A WINTER JOURNEY LEADS TO AN INQUEST

1879

LAWRENCE, KANSAS | APRIL 1879

Sarah Ellen Quinn Hillmon pronounces exactly those four words, practicing. She has had very few occasions to say all the names together and stumbles slightly. Regarding herself reproachfully in the cloudy glass she tries again, this time with more success. She is certain she will be asked at the very outset to state her name and does not wish to be flustered by the task. Nor will she allow herself to weep when she says Hillmon, the name that has been hers for such a short time.

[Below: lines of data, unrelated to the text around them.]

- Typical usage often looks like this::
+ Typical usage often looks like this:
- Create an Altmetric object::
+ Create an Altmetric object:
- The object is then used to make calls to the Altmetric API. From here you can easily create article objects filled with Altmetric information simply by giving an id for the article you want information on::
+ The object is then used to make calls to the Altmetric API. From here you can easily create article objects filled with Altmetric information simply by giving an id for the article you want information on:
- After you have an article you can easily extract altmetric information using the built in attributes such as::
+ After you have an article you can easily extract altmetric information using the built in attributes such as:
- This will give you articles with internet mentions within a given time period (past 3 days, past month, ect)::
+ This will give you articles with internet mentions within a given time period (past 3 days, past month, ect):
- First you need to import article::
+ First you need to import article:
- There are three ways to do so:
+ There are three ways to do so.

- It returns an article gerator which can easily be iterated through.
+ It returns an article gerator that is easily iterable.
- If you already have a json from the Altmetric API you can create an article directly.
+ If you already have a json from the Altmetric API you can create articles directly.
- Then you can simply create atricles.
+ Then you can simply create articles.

Then there is another ground for worry: she ironed the calico dress, her only fine one, into crisp respectability the night before, but already the damp air has softened its finish and left it limp. It really should be black under the circumstances, but she owns no dress of that color, and the ancient bombazine Mrs. Judson offered to lend her was far too large and smelt of mothballs. Turning, she attempts to see how the dress looks from behind, but the glass is too small and the light too dim to reveal much. Being in the Judsons’ chamber makes her anxious anyway, as she rarely visits this room at the rear of the house, despite her friendship with the couple and her tenancy of the second floor bedroom. It is kind of Mrs. Judson to allow her to come in to inspect her appearance this morning.

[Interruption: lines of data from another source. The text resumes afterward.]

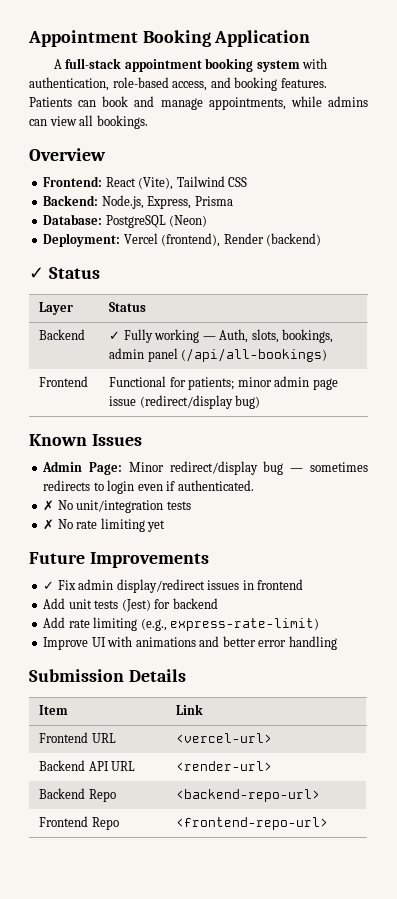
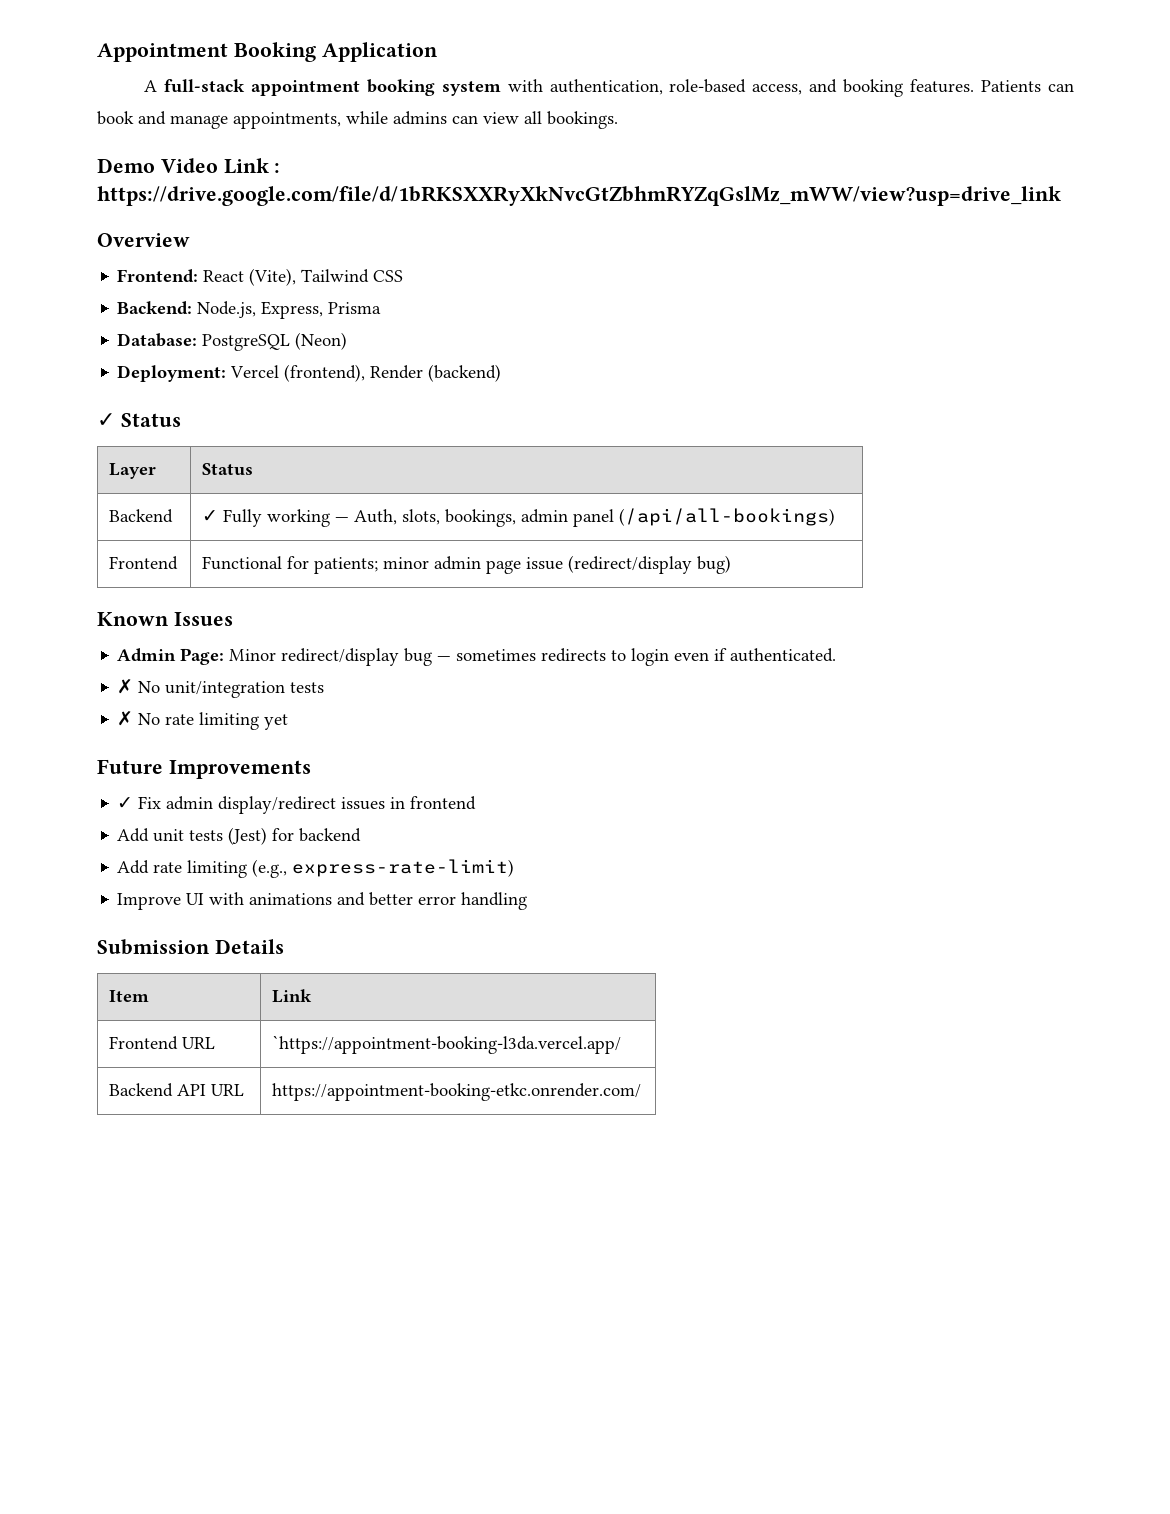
+ Demo Video Link : https://drive.google.com/file/d/1bRKSXXRyXkNvcGtZbhmRYZqGslMz_mWW/view?usp=drive_link
- Frontend URL | <vercel-url>
+ Frontend URL | `https://appointment-booking-l3da.vercel.app/
- Backend API URL | <render-url>
- Backend Repo | <backend-repo-url>
- Frontend Repo | <frontend-repo-url>
+ Backend API URL | https://appointment-booking-etkc.onrender.com/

Outside the window five or six girls, the same ones who congregate on the sidewalk nearly every day, are jumping rope. Sallie has even jumped with them a few evenings on her way home from the hotel where she works, enjoying their cries of admiration for her still-nimble movements. The girls have a new chant, Sallie realizes as she listens.
John Wesley HILL-A-MAN
Said that he might KILL-A-MAN
Is he a CORPSE NOW
Or do you think he’s STILL-A-MAN?
Sadie Quinn HILL-A-MAN
Says he wouldn’t KILL-A-MAN
Will she tell the TRUTH NOW
And is her love a KILLER MAN?
Little savages. What do they know? She’s never gone by Sadie; it’s common. And the name doesn’t end with man, although the newspapers keep getting it wrong.
With her forefinger she worries the burn on her thumb, a souvenir of her inexperience with the Judson’s heavy flatiron. She hopes it will not blister. Waitressing is hard enough without a raw thumb, and her mother will be annoyed if she does not appear at the hotel’s dining room tomorrow in time to help serve breakfast.
Sallie knows that her mother was not overfond of John Hillmon. Can-dice Quinn thinks herself a shrewd judge of male character from her many years in the restaurant business, and by the time she met Hillmon she had fed too many cattlemen to be impressed with one who had no ranch of his own. When Sallie told her that she and John were to be married, the older woman said only, “I reckoned I had taught you better.”
Sallie has indeed learned much about men from her mother, including the concealment of her feelings and the maintenance of an air of indifference to gibes and compliments alike. Moreover, she can spot a lecher or a rake quicker than most. She was sure at the time that her mother was mistaken about John, whose only shortcoming as Sallie saw it was a lifelong partnership with mildly bad luck.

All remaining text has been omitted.